Beef: Ligang Pasku (from Fortuna, Floridablanca)
Ligang Pasku is a “soup comprised of various types of meat.” It can have beef, pork, and chicken all at once. In other parts of Pampanga, chorizo bilbao or cubes of ham are added. This dish is usually served on Christmas and/or New Year’s Eve.
Poultry: Galgaretang Legorn (from Betis, Guagua)
This is a dish usually served during fiestas, with leftovers eaten as pulutan. The chickens are “sautéed with garlic, onion, and tomato paste,” giving the stew a rich sauce that would go deliciously well with rice, eaten with bare hands. Yum.
Seafood: Lelut Ulang (from Santa Monica, San Luis)

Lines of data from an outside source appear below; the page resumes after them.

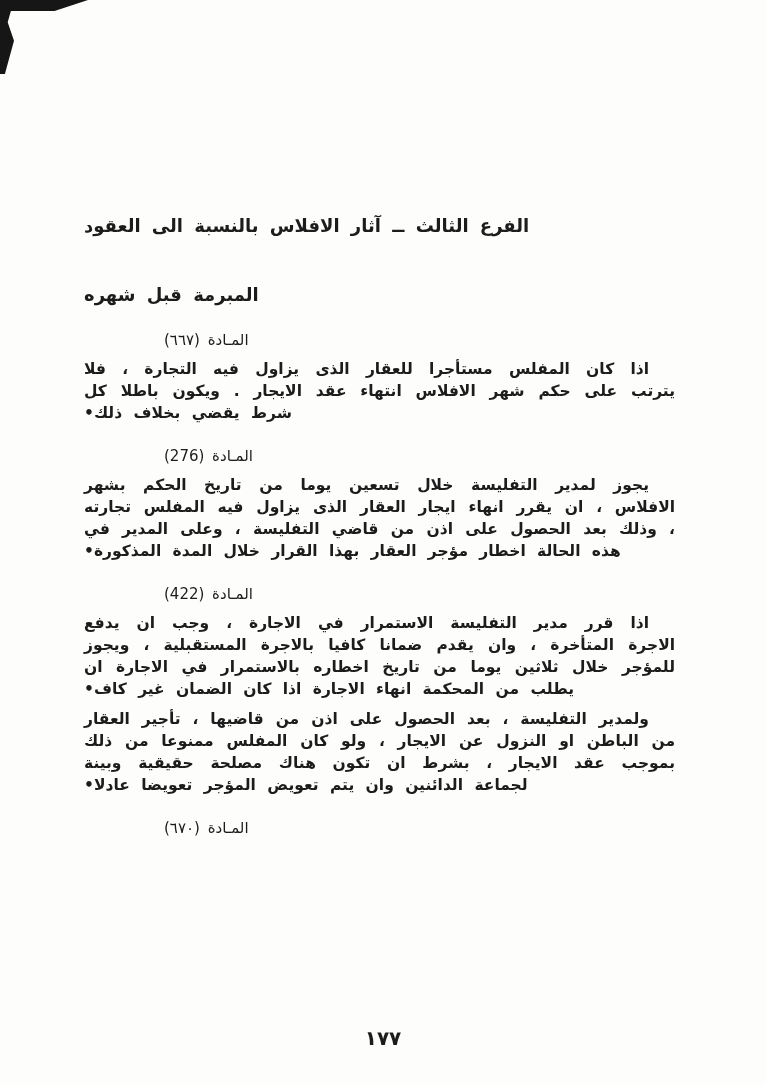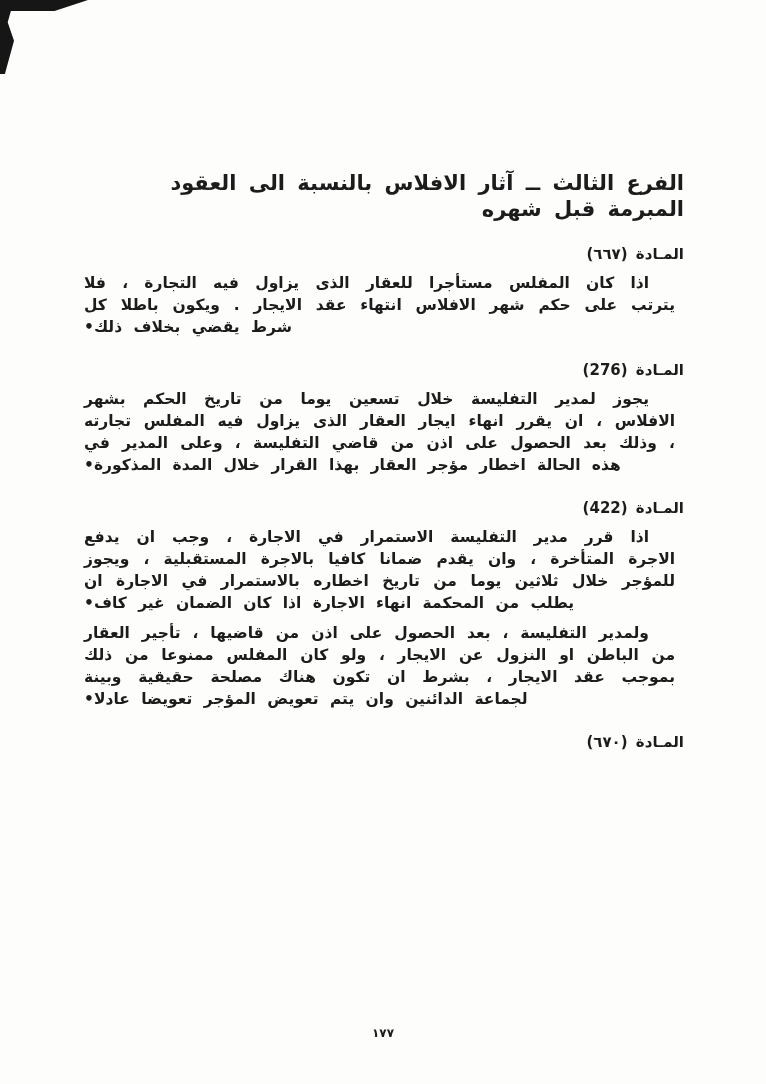--- a/index.html
+++ b/index.html
@@ -38,12 +38,13 @@
     direction: rtl;
   }
   .title-line {
-    text-align: right;
+    text-align: left;
     font-weight: bold;
-    font-size: 21px;
+    font-size: 18px;
     line-height: 26px;
     word-spacing: 5px;
     letter-spacing: 0.5px;
+    margin-top: 43px;
   }
   .article-heading {
     font-weight: bold;

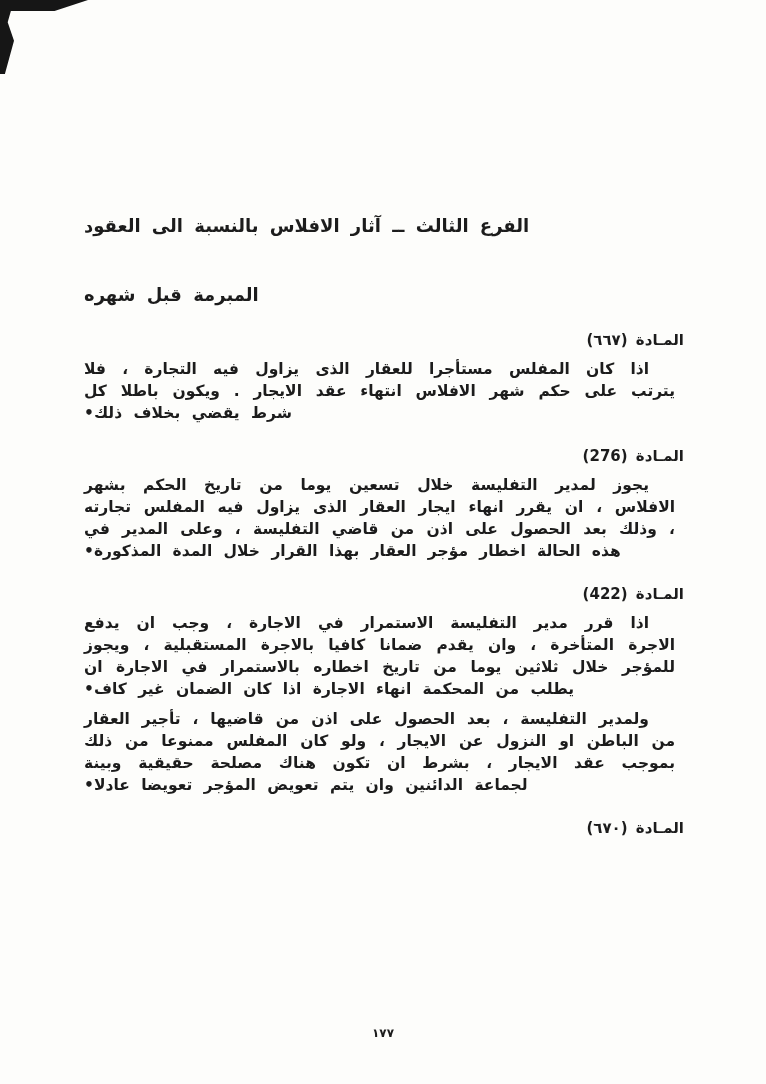--- a/index.html
+++ b/index.html
@@ -47,12 +47,12 @@
     margin-top: 43px;
   }
   .article-heading {
-    font-weight: bold;
+    font-weight: normal;
     font-size: 15px;
     line-height: 20px;
     margin: 22px 0 8px 0;
     direction: rtl;
-    text-align: right;      
+    text-align: left;      
     padding-left: 80px;
     word-spacing: 3px;
   }

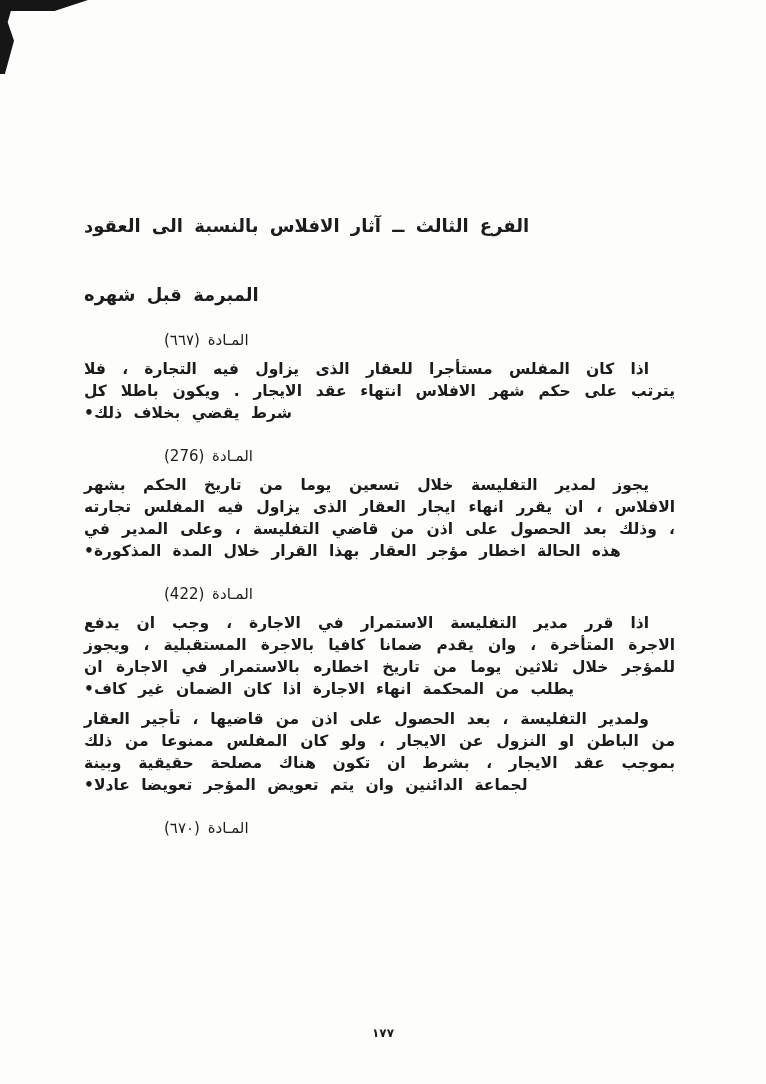--- a/index.html
+++ b/index.html
@@ -74,7 +74,7 @@
     top: 1026px;
     text-align: center;
     font-weight: bold;
-    font-size: 12px;
+    font-size: 20px;
     letter-spacing: 2px;
   }
 </style>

This is considered a comfort food that is also served for breakfast — sautéed shrimp (or chicken) with ginger. Simple.
Vegetable: Bianda (from Cacutud, Arayat)
“Shredded cabbage sautéed with chicken meat, liver, shrimp, and bola-bola.” Sounds like a great dish for people watching their weight.
Paste: Barali (from San Juan, Apalit)
Exclusive to the town of Apalit, the town known for the re-enactment of the Crucifixion during Holy Week. Barali looks similar to buru (fermented rice), but is largely connected to the Apung Iru Festival every June. Leftovers are combined and fermented.
A book about history
“Recipes change every thirty years. This is part of the evolutionary process of food,” said Ruston Banal, the book’s researcher, author, and photographer whose background is history and ethnography. “We have to keep discussing food, so we don’t lose its story and we can track its evolution.”
I could not resist but ask their thoughts on the debate about mayonnaise on sisig, which is ongoing among Kapampangan heritage conservationists, especially on social media.
“There is no right or wrong way of cooking sisig, but there is a right way of branding or calling it,” said Chef Cherry Pasion-Tan of the restaurant Apag Marangle, who cooked the Adobong Kamaru (crickets) and Umba for the event’s buffet spread.
“Kapampangans are just sensitive when it comes to sisig because we know that our sisig has no mayonnaise and no egg,” she added. “You can do your sisig but please, if you have changed the recipe, don’t call it ‘Kapampangan’ sisig. When you do, there is an expectation that is not met or properly represented.”
Preservation and celebration
Three hundred pages, sixty-five heirloom dishes, fifty-four culture bearers, nineteen municipalities, three cities, one province — in a one-of-a-kind coffee table book. Pimamanan is about food, but it is not a recipe book. It is a book of stories of families, of delicious glimpses into Pampanga’s rich past and culture. It is about indigenous and intergenerational cooking traditions for the younger generations to know, appreciate, apply, and pass on.
We have to.
(I dedicate this article to my mother, Anita, whom I would watch attentively in the kitchen while she slow-cooked food for our family when I was a kid. I also dedicate this to the memory of my grandmother, Aurora, who cooked the best crispy sinangag, tuyo, and scrambled egg every single morning of her life.)